Raymond James has increased its price target on First BanCorp to $26.00 from $25.00 and maintained an Outperform rating on the shares. The change follows what the firm characterized as "strong 4Q25 results driven by continued NIM expansion" at the Puerto Rico-based bank.
In its update, Raymond James said First BanCorp should continue to realize benefits from securities repricing and lower funding costs, both of which support margin improvement. The firm also highlighted the bank's commercial and industrial (C&I) and residential real estate pipelines as underlying contributors to projected loan growth.
Another factor Raymond James emphasized is the company's capital return policy. The analyst noted First BanCorp's 100% capital return as a "material tailwind" for the stock and underlined the bank's 18% return on tangible common equity (ROTCE) as a measure of profitability.
Raymond James additionally pointed to an "attractive macroeconomic backdrop given reshoring investments in Puerto Rico," framing the island's investment environment as supportive of the lender's outlook. On valuation, the firm observed that First BanCorp's shares are trading at 10.2x its 2026 earnings estimate, versus midcap peers at 11.4x.
Analysis
The upgrade to the target price is modest in absolute terms but reflects the analyst view that recent operational trends - notably NIM expansion and lower funding costs - have improved near-term earnings visibility.

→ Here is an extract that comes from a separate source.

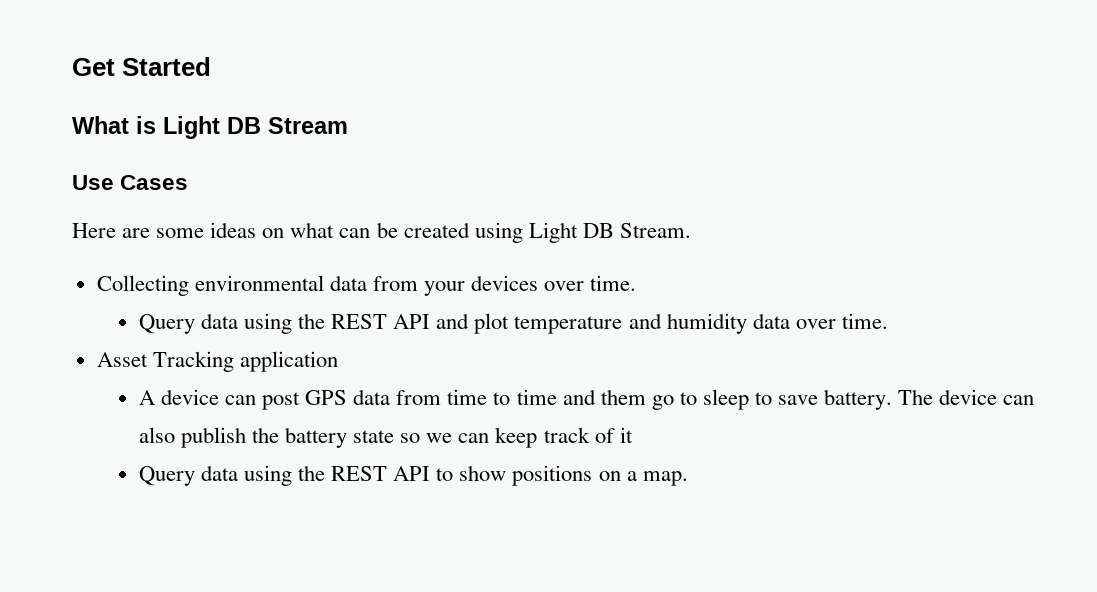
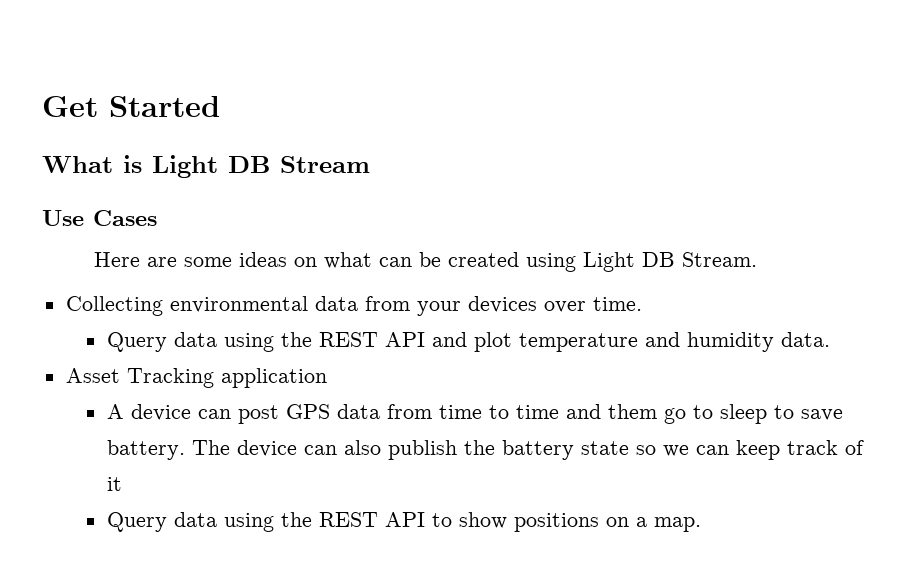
- Query data using the REST API and plot temperature and humidity data over time.
+ Query data using the REST API and plot temperature and humidity data.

Loan growth driven by C&I and residential real estate activity is presented as a tangible pipeline that should sustain balance-sheet momentum, while the full capital-return stance is called out as a direct positive for shareholder value.
The valuation differential to midcap peers is highlighted by Raymond James, suggesting the stock currently trades at a discount to comparable companies on a 2026 earnings multiple basis.
What this means for markets
- The update underscores dynamics in regional banking and Puerto Rico's financial ecosystem, with potential implications for lenders exposed to local economic trends.
- Debt and securities markets matter here - securities repricing and funding-cost trends are central to the analyst case.
- Real estate and commercial lending pipelines are important drivers for loan growth and bank earnings.